GAMARRA ANDREA RODRIGUEZ ROSA SCHOOL OF MEDICINE UNIVERSITY OF CARTAGENA CARTAGE NA COLOMBIA PARASITES Any organism, including viruses

, bacteria, protozoa or helminths, which depend o n a host for survival. CLASSIFICATION OF PARASITES • Optional: you can live free or parasites. • Mandatory: are totally dependent o n the host. • Ectoparasites: living on the outside of the host (infestation) • e ndoparasites: living within the host (infection) • Monoxenos: inhabiting a singl e host. • heteroxenism: various hosts. • • • • Hosts The animal receives its definitive parasito.parasito: q is the host has to adult stage or in which reproduces sexually. Intermediate: q is the guest has th e parasite in larval or which reproduces asexually paratenic: or carrier, is the larval q has not developed. Reservoir: those containing parasites that can live and multiply in and be a source of infection to a susceptible host.
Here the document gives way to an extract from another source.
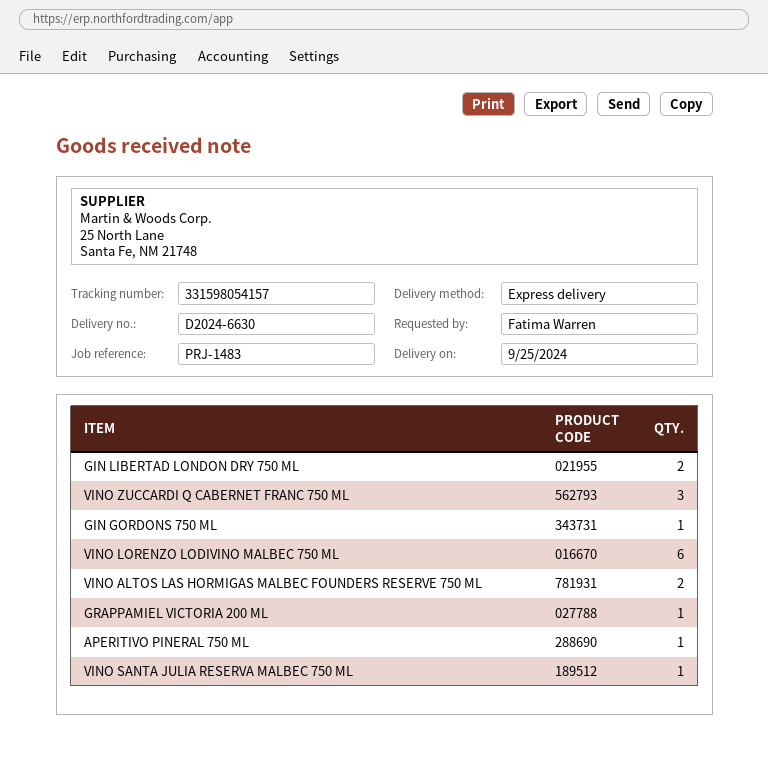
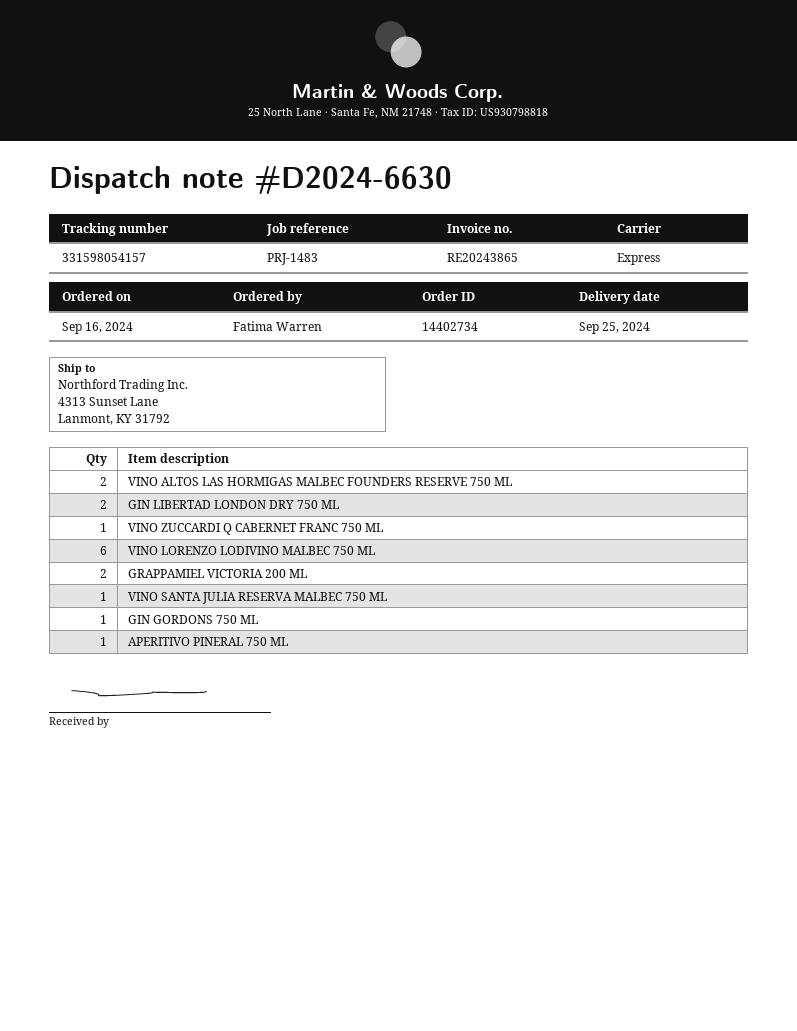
VINO ZUCCARDI Q CABERNET FRANC 750 ML: 3 -> 1
GRAPPAMIEL VICTORIA 200 ML: 1 -> 2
Vector: art hropod or other invertebrate animal that transmits the parasite to the host. are just mechanical carriers of the parasites or biological when they are multiplie d in it • PARASITES OF Protista • PARASITES OF THE UNITED protists (protozoa) Morphology: - Unicellular. - Mobile. (Trophozoite) - Form of resistance. (Cyst) - Organelles : membrane, cytoplasm (ectoplasm and endoplasm), Food and excretion vacuoles, mi tochondria, single core. Physiology: - Food and phagocytosis by osmosis. - Anaer obic or aerobic respiration. Reproduction - Asexual: binary division multiple di vision. - Sexual by differentiation into gametes, F or M and other sexual mechan ism is the conjugation. Locomotion: - rhizopods: have pseudopods. - Flagellates: with flagella. - Ciliates: with cilia - Sporozoa: it has no organ of locomotion . • • • Amoebiasis (Entamoeba histolytica) • The mobile trophozoite emitted when a pseudopod through which it travels. • ka ryosome Nucleus with chromatin in the center and uniformly sized granules regula rly arranged. • How to transition or prequiste is round or oval, immobile, with a cystic membrane formation. • Thick rounded cyst with 1-4 cores inside. LIFE CYCLE grow and divide by binary fission Each core is surrounded by cytoplas m: 8 trophozoites Trophozoite in light of the colon, invading the intestinal wall. prequistes are immobilized and form. Acquisition of Housing and immature cysts. tetranucleadoa cysts.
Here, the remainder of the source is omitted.